Friday 30 May, 2014
A new Trojan malware program has been identified that can infect mobiles through Facebook. Once infected, it can gain valuable data such as financial and personal information. The malware program was discovered by anti-virus vendor ESET.
How the Trojan Works
When clicked, it takes you to a fake Facebook authentication page, which says something like, “Due to a rising number of attempts in order to gain unlawful access to the personal information of our users and to prevent corrupted page data to spread Facebook administration introduces new extra safety protection system.” It then asks for your phone number.
Once installed, the malware intercepts SMS messages, phone calls and audio voice messages through the phone number it was given. It can also steal your address book. This interception offers a number of ways hackers can then obtain sensitive information such as bank authentication codes.

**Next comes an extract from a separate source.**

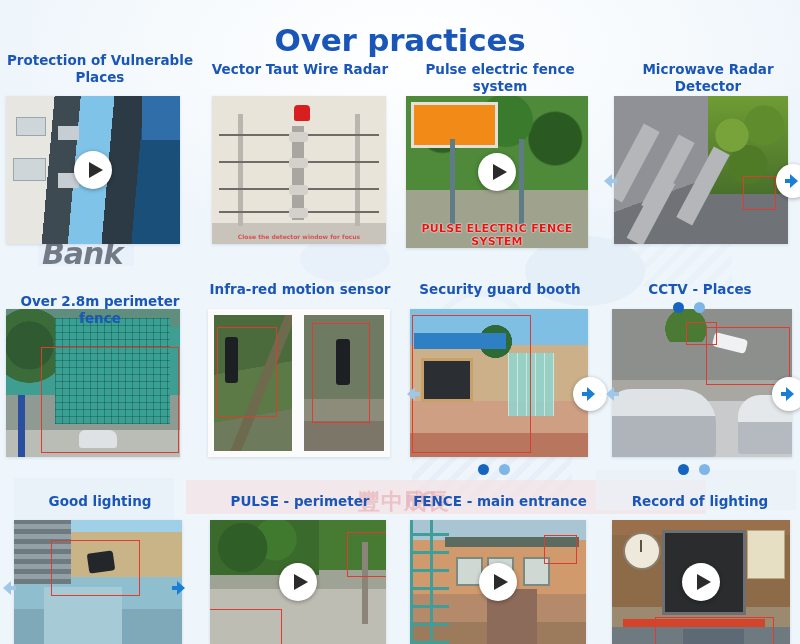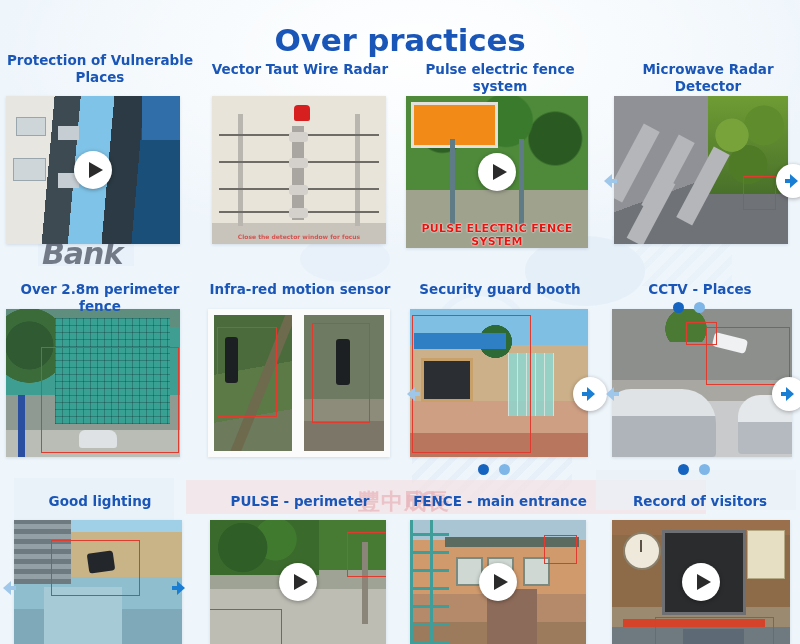"Over 2.8m perimeter fence" div.cap { top: 3px -> 15px }
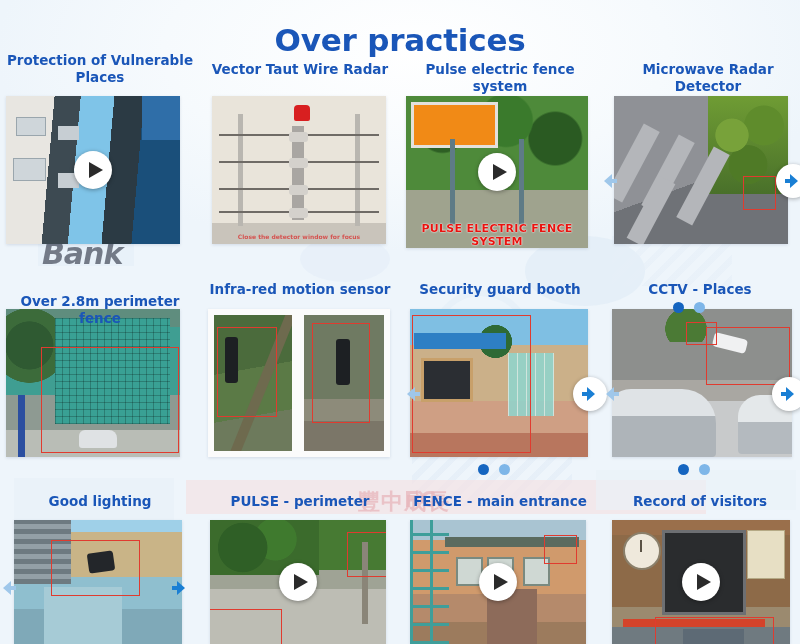"Record of visitors" div.cap { text: visitors -> lighting }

The malware program only affects Android users.
The Revenge of iBanking
This actually isn’t a new malware programs. Security experts have identified it as a variant of an old Trojan called iBanking, which masquerades as a security app but then injects HTML attacks on banking sites. This Trojan made its last appearance in early 2014, when it was found to be selling on underground forums for about $5,000. At the time, security firms warned that there would be more like it.
What’s different about the current Qadars is that it pretends to be Facebook rather than simply a banking or security app. Facebook is an ideal to spread malware because of its number of users. Plus, its users’ defenses are down. There hasn’t been a major malware to hit Facebook yet. While most users are vigilant about protecting their PCs from viruses, most people don’t consider the risks involved in using a mobile or the fact that Facebook can spread malware.
How to Avoid Infection
There are several things you can do to make sure you’re not infected. One is to question very closely anything you find on Facebook. While the hackers have managed to copy Facebook’s authentication screen quite well, there are still often mistakes. There could be a spelling mistake or Facebook could be written as “FaceBook.” You might find grammar mistakes or language that’s too casual for an official notification.
Research apps carefully before downloading and installing. Apps sold through official sources should be carefully vetted but aren’t always. You should never download and install apps from unofficial sources.
Finally, make sure you have a good antivirus program in place. There are many antivirus programs available for mobile devices on the market today.